Show all lines of the listing that contain the word "correspond".

◆ ◆ ◆ ◆ ◆ ◆ ◆

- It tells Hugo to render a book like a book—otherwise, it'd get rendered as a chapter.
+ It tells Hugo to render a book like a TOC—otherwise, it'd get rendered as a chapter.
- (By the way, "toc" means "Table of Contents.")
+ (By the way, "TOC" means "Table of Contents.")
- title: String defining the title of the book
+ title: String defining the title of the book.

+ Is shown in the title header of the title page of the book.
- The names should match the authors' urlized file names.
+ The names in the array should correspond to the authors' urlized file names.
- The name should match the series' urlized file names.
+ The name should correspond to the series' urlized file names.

◆ ◆ ◆ ◆ ◆ ◆ ◆

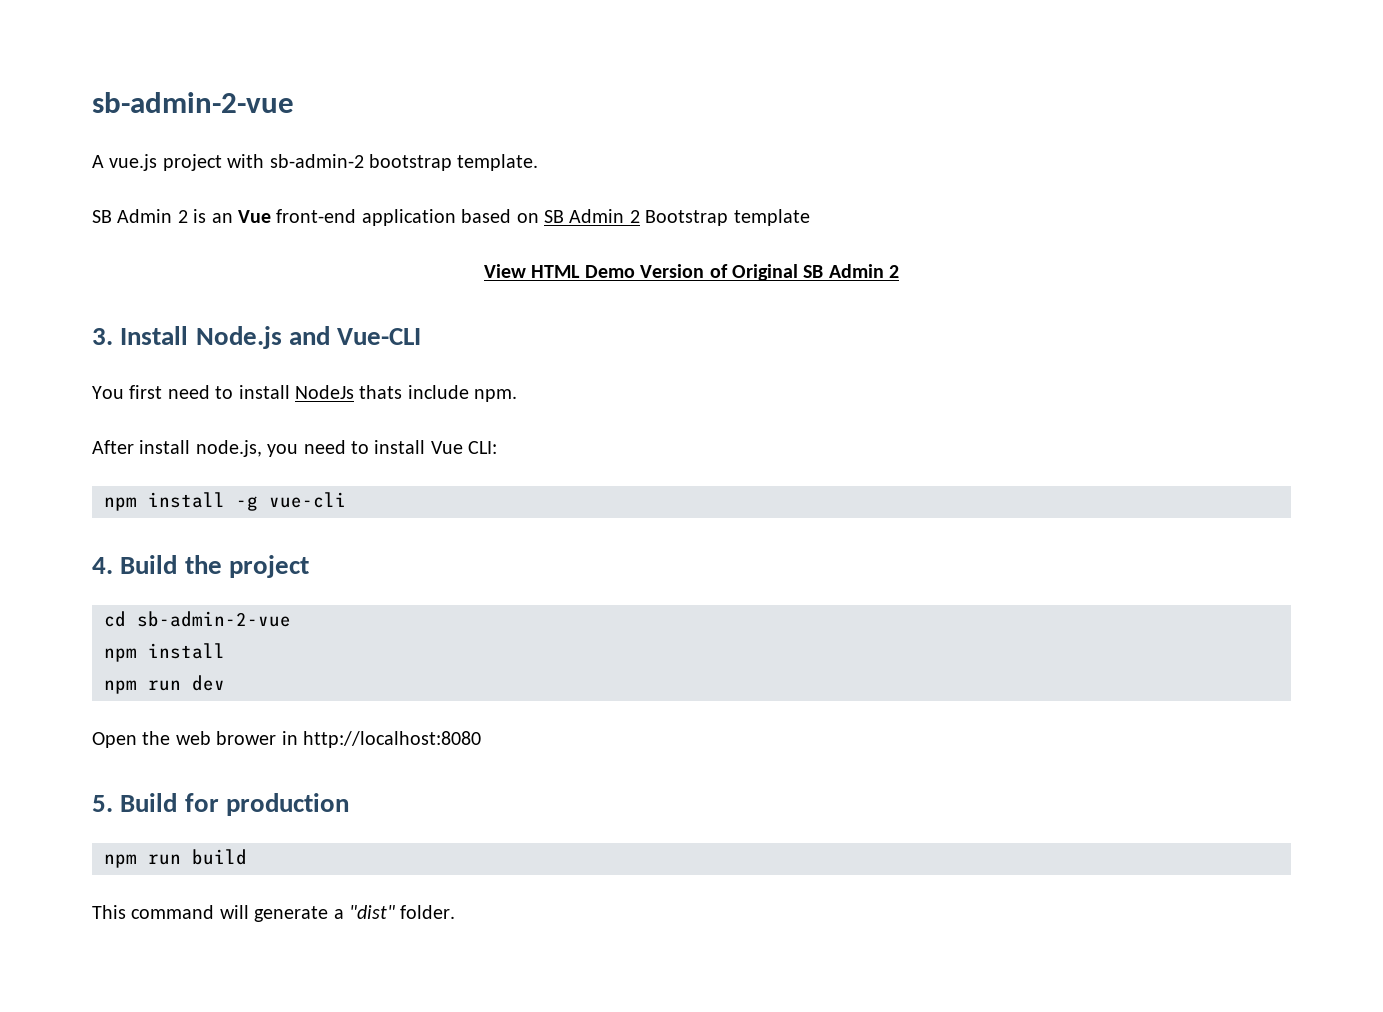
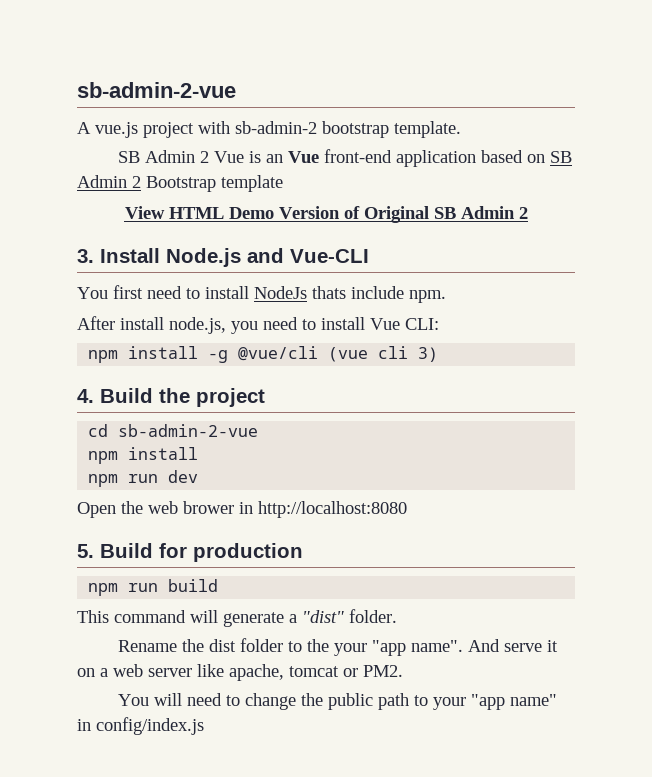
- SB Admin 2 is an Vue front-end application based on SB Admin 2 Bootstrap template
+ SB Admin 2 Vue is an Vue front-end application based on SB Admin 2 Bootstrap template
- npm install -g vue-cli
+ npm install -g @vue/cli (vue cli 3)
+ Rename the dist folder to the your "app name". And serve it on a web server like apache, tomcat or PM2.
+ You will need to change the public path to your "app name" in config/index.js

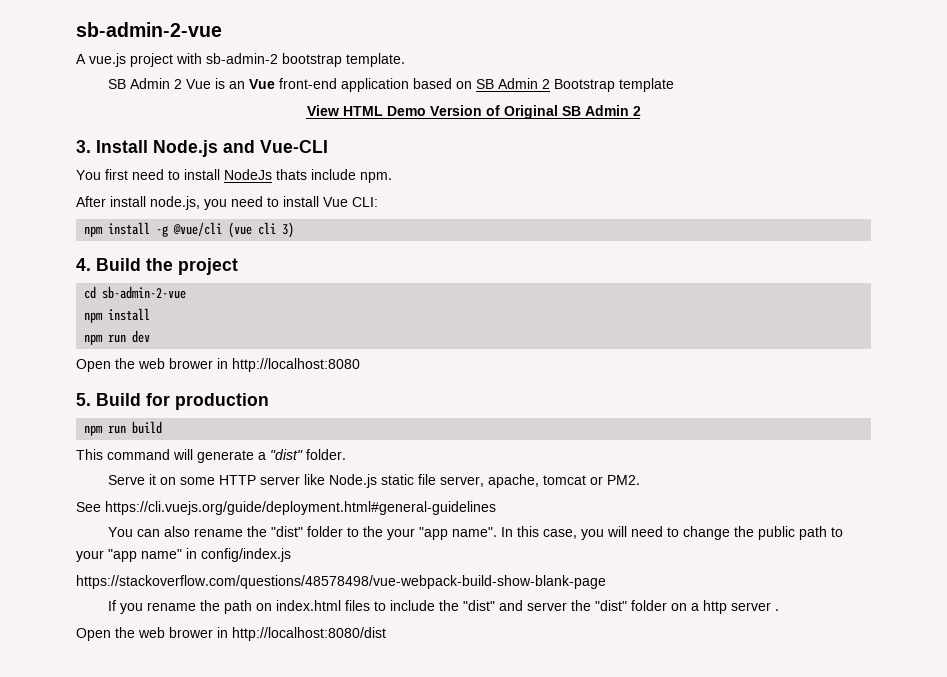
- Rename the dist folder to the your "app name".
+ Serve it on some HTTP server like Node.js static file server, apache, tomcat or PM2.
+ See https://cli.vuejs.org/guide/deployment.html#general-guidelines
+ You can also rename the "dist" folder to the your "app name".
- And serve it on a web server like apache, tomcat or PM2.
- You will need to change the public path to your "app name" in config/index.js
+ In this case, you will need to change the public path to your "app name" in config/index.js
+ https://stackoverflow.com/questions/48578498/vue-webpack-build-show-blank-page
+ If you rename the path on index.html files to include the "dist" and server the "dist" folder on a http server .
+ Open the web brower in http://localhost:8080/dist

◆ ◆ ◆ ◆ ◆ ◆ ◆

Result of the task =
+ The names in the array should correspond to the authors' urlized file names.
+ The name should correspond to the series' urlized file names.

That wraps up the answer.